Omit every picture and output the rest of the records exactly as they are.

BEGIN Exercise materials

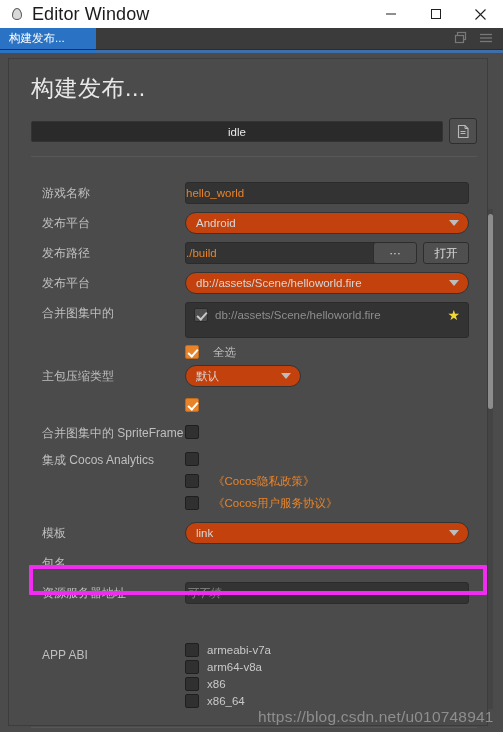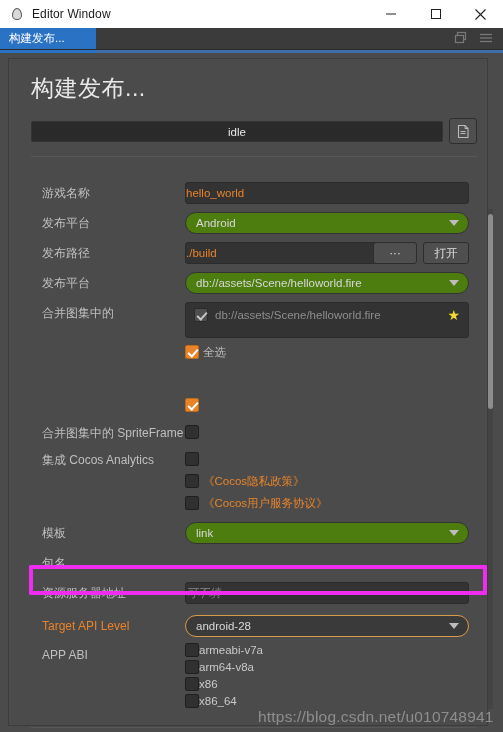"Editor Window" .tb-title { font-size: 12px -> 18px }
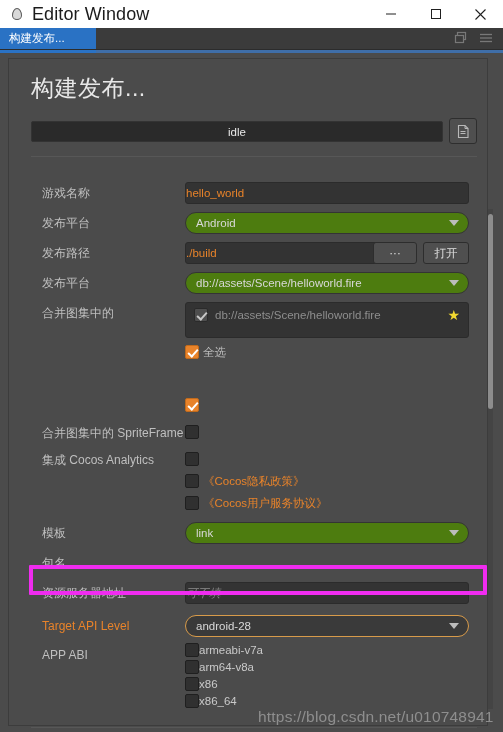"Android" .sel { background: #4d7c0f -> #c2410c }
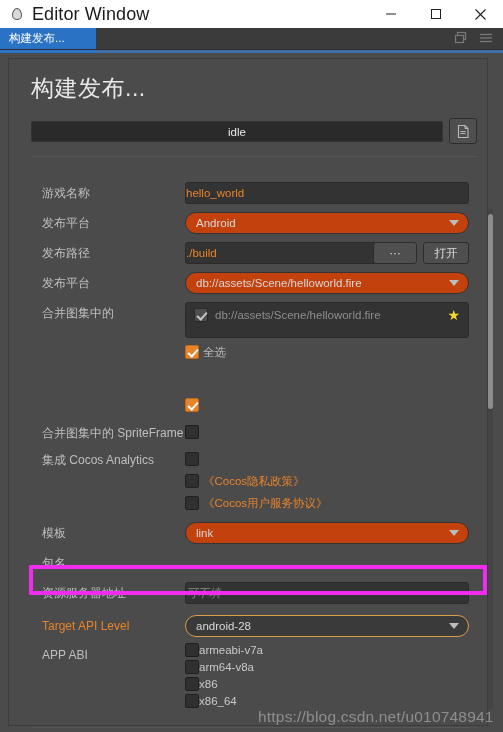"全选" .cbrow { gap: 4px -> 14px }
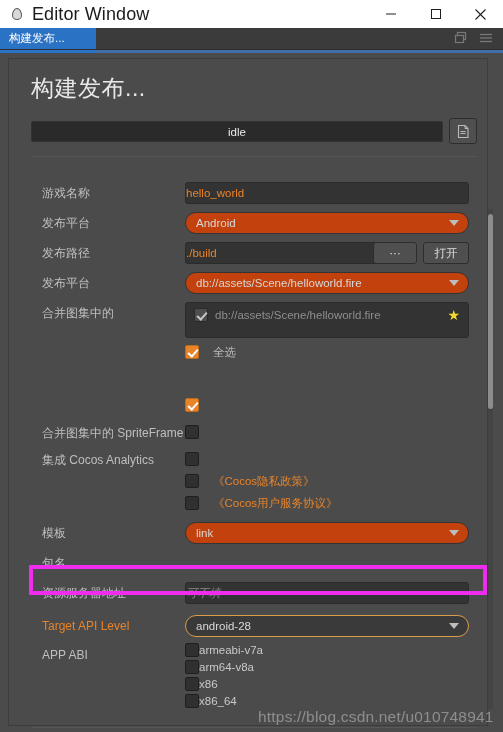"主包压缩类型" div.row { html: none -> <div> <div>主包压缩类型</div> <div> <span>默认</span> <span></span> </div> </div> }
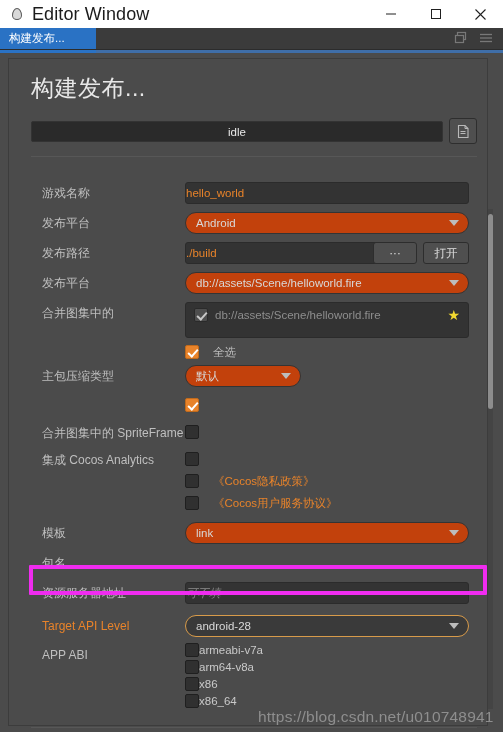"Target API Level" div.row { html: <div> <div>Target API Level</div> <div> <span>android-28</span> <span></span> </div> </div> -> none }
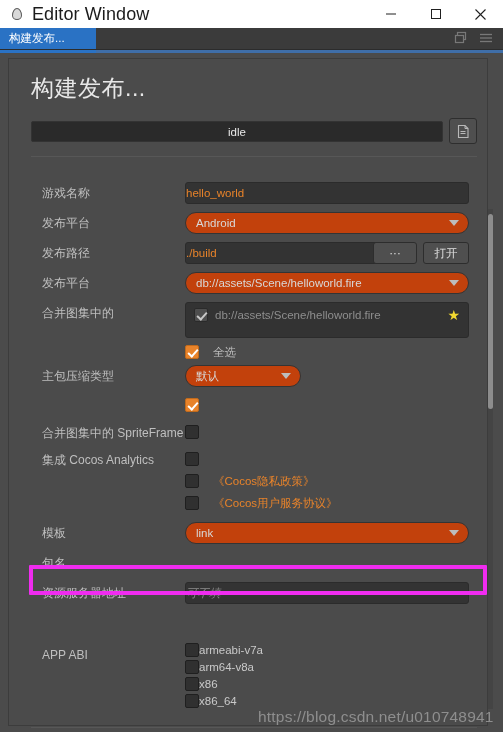"armeabi-v7a" .abi { gap: none -> 8px }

END Exercise materials

### Exercise response
"Editor Window" .tb-title { font-size: 12px -> 18px }
"Android" .sel { background: #4d7c0f -> #c2410c }
"全选" .cbrow { gap: 4px -> 14px }
"主包压缩类型" div.row { html: none -> <div> <div>主包压缩类型</div> <div> <span>默认</span> <span></span> </div> </div> }
"Target API Level" div.row { html: <div> <div>Target API Level</div> <div> <span>android-28</span> <span></span> </div> </div> -> none }
"armeabi-v7a" .abi { gap: none -> 8px }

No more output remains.